# What is blogging



## Xue Sheng (Jan 13, 2010)

and why would I want to do it? 

I have been looking at various books on Amazon (there are millions of em) that make all sorts of claims in their description but how on earth does anyone make any money on this and again why does anyone do it?

I am not being sarcastic I am just really curious.


----------



## Bill Mattocks (Jan 13, 2010)

Xue Sheng said:


> and why would I want to do it?
> 
> I have been looking at various books on Amazon (there are millions of em) that make all sorts of claims in their description but how on earth does anyone make any money on this and again why does anyone do it?
> 
> I am not being sarcastic I am just really curious.



A blog is just an online journal, where a person talks about whatever it is they wish to talk about.  Could be anything, from personal thoughts to political diatribes to religious comparison to what-have-you.
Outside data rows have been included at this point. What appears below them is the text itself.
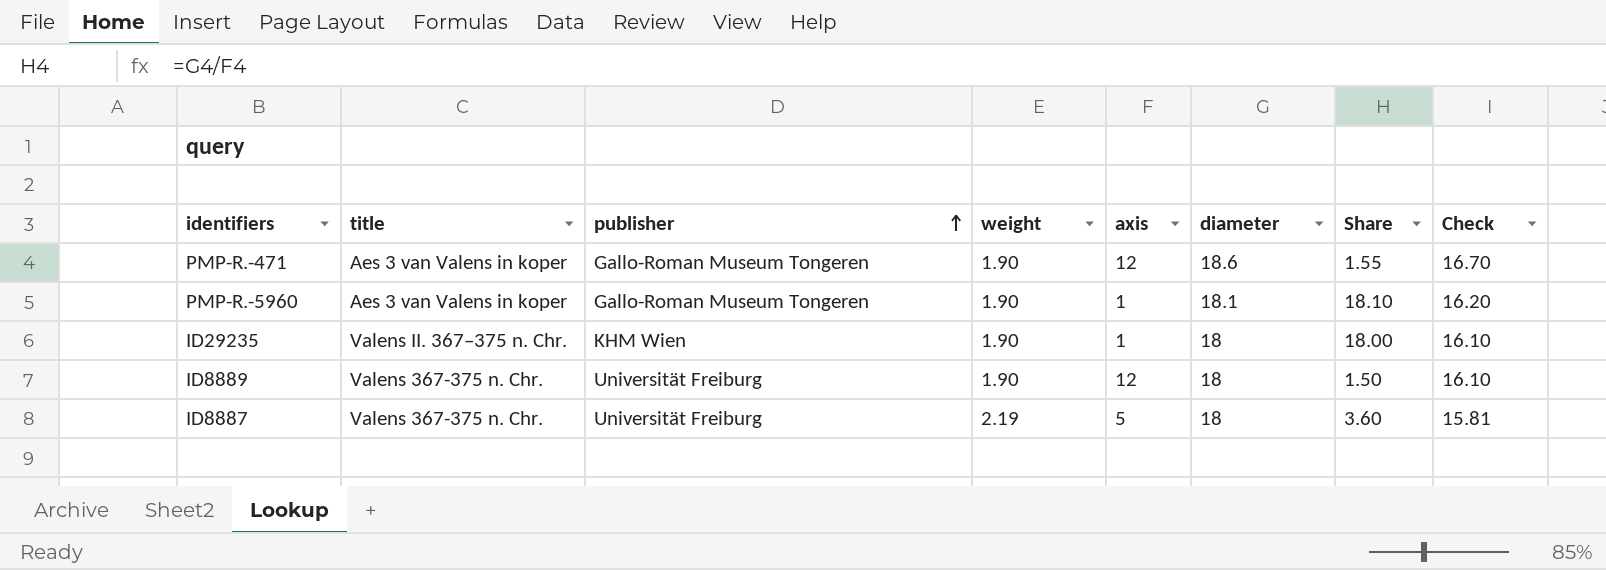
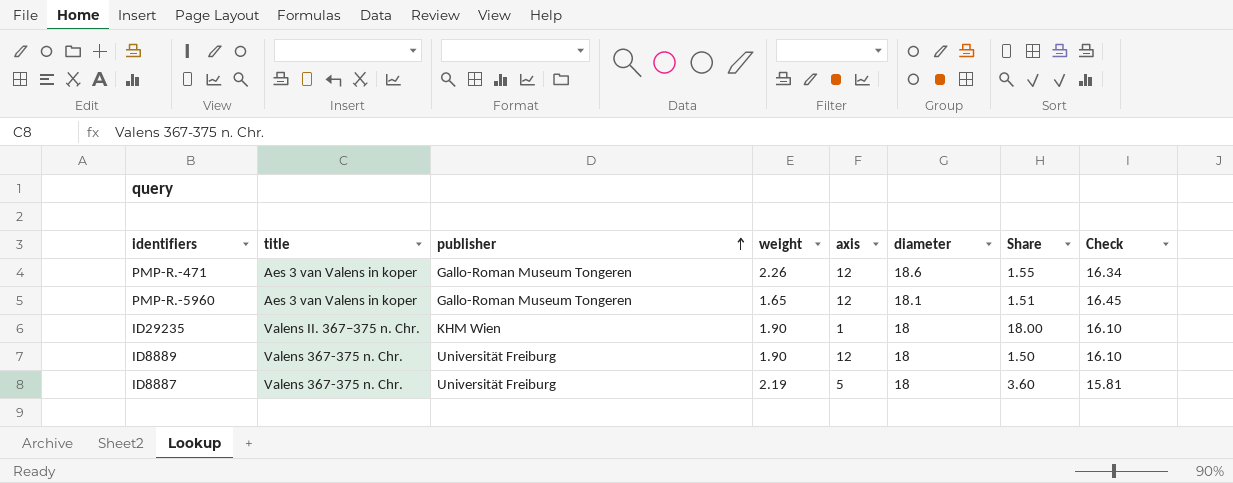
PMP-R.-471 | weight: 1.90 -> 2.26
PMP-R.-471 | Check: 16.70 -> 16.34
PMP-R.-5960 | weight: 1.90 -> 1.65
PMP-R.-5960 | axis: 1 -> 12
PMP-R.-5960 | Share: 18.10 -> 1.51
PMP-R.-5960 | Check: 16.20 -> 16.45

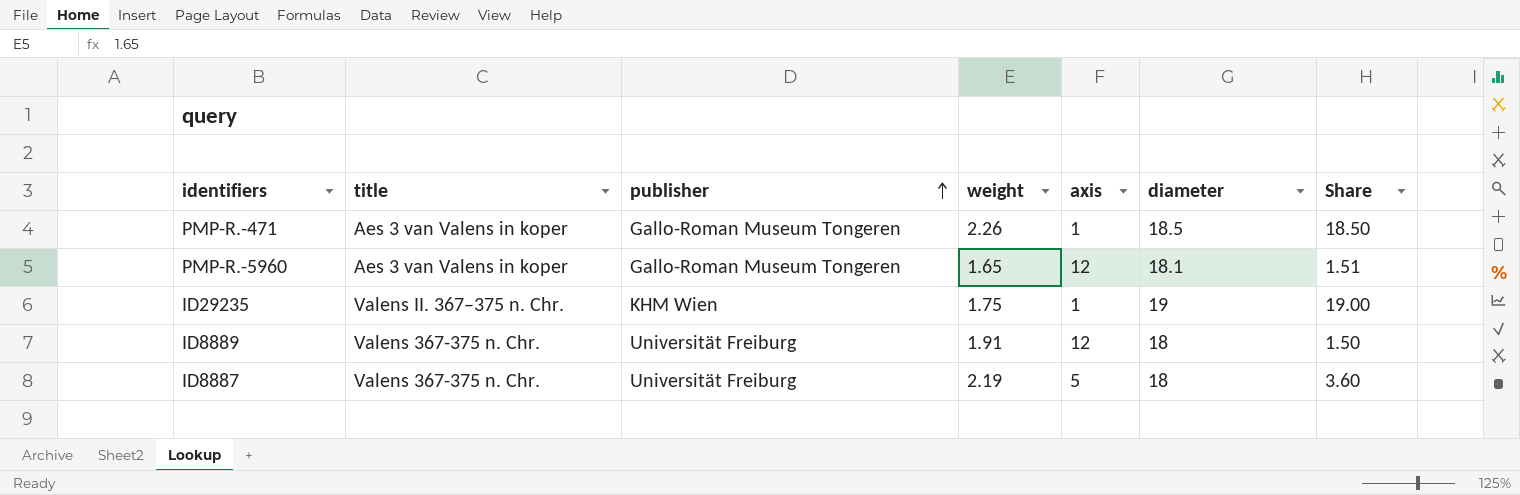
column Check | formula: [diameter] - [weight] -> none
PMP-R.-471 | axis: 12 -> 1
PMP-R.-471 | diameter: 18.6 -> 18.5
PMP-R.-471 | Share: 1.55 -> 18.50
ID29235 | weight: 1.90 -> 1.75
ID29235 | diameter: 18 -> 19
ID29235 | Share: 18.00 -> 19.00
ID8889 | weight: 1.90 -> 1.91

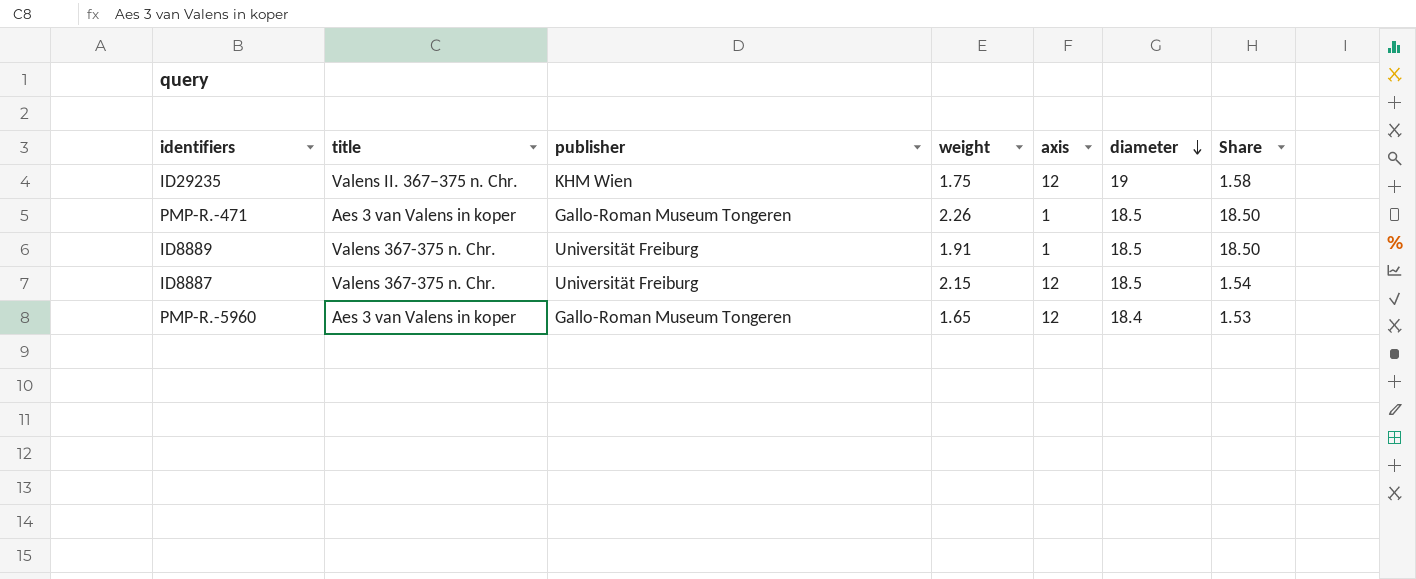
row order: publisher ascending -> diameter descending
ID29235 | axis: 1 -> 12
ID29235 | Share: 19.00 -> 1.58
ID8889 | axis: 12 -> 1
ID8889 | diameter: 18 -> 18.5
ID8889 | Share: 1.50 -> 18.50
ID8887 | weight: 2.19 -> 2.15
ID8887 | axis: 5 -> 12
ID8887 | diameter: 18 -> 18.5
ID8887 | Share: 3.60 -> 1.54
PMP-R.-5960 | diameter: 18.1 -> 18.4
PMP-R.-5960 | Share: 1.51 -> 1.53

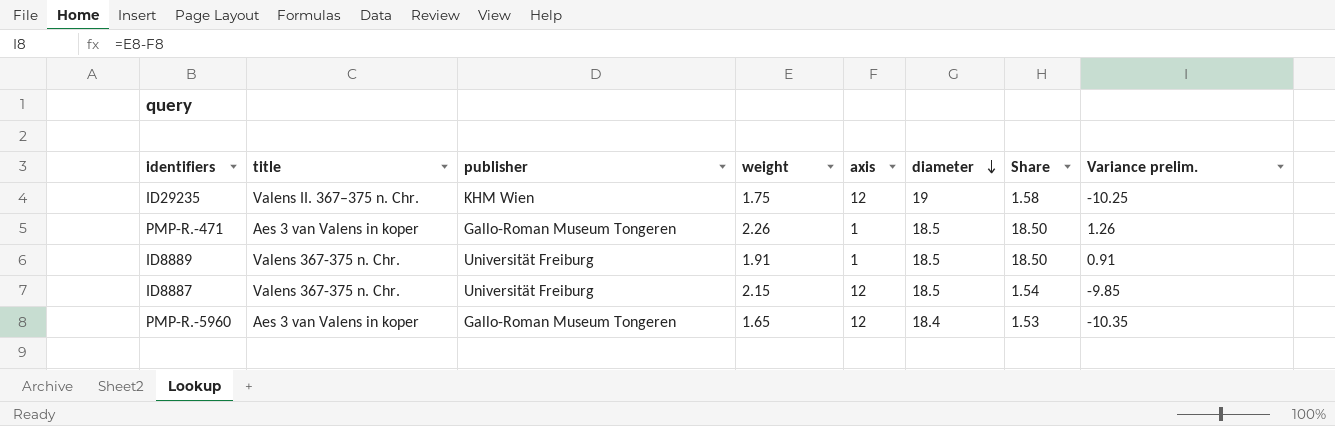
column Variance prelim. | formula: none -> [weight] - [axis]

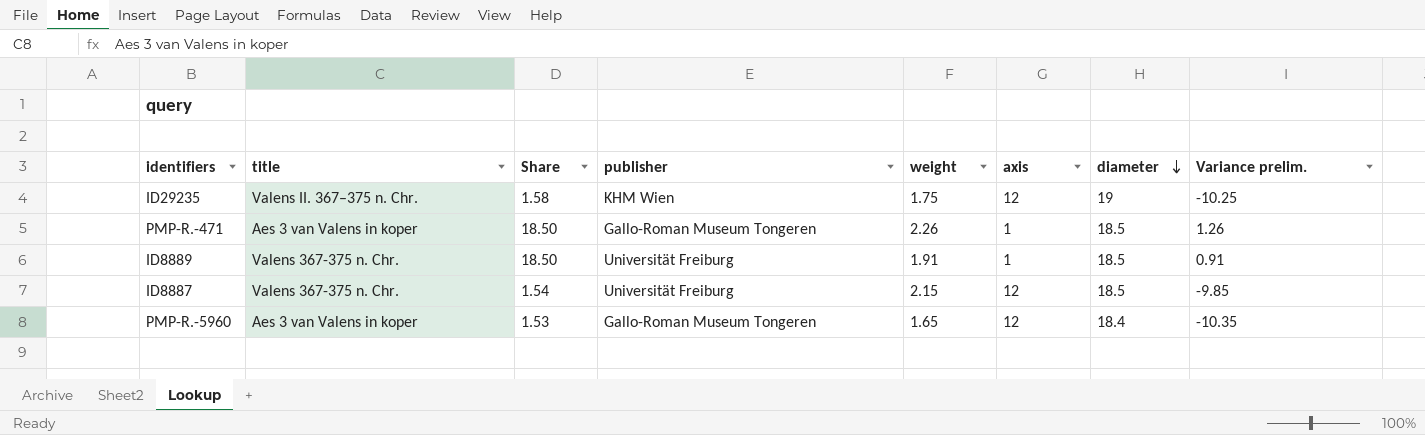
column Share | position: 7 -> 3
Make money?  Most don't, I'm sure.  However, there certainly are a lot of very popular blogs that are followed daily by many people; these make money via selling advertising on their sites and click-through revenue from banner ads.

It's pretty basic.  Whether or not a person can make money on it depends very much on the person's focus, their abilities to attract readership, and the fickle nature of readers.


----------



## Steve (Jan 13, 2010)

Xue Sheng said:


> and why would I want to do it?
> 
> I have been looking at various books on Amazon (there are millions of em) that make all sorts of claims in their description but how on earth does anyone make any money on this and again why does anyone do it?
> 
> I am not being sarcastic I am just really curious.


There are a lot of people who work very hard to make money from their blogs.  It's not only possible, but it's relatively easy to generate a modest income from a blog.   Just do a quick search for "monetizing" a blog and you'll get TONS of information.  

But to answer your question, I wouldn't consider that a reason to blog.  I started blogging because it was a convenient way to chronicle my training.  I continue to blog because I enjoy it.  It's creative and it has allowed me to network with like minded people throughout the world.  

It's also my space.  Here, I follow (well, I try very hard to follow) the stated rules.  But on my blog, I can say what's on my mind.  Of course, nothing happens in a vacuum.  I can (and have) written articles on how to correctly clean a gi, with a few reasons included about WHY it's important.  I can give my sense of humor some exercise, or write about something that's been bothering me.

The difference is that, on a blog, while it can generate conversation, the intent is different.  Here, I would presumably start a thread to generate discussion.  On my blog, I write an article for its own sake, and if it generates discussion, that's a by product not a goal.


----------



## Bob Hubbard (Jan 13, 2010)

I've got 5 blogs. Made a couple bucks, almost enough for a pizza.  lol.


----------



## Xue Sheng (Jan 13, 2010)

Bob Hubbard said:


> I've got 5 blogs. Made a couple bucks, almost enough for a pizza. lol.


 
Well I'm not a big fan of pizza.... But if I could buy a cup of good tea


----------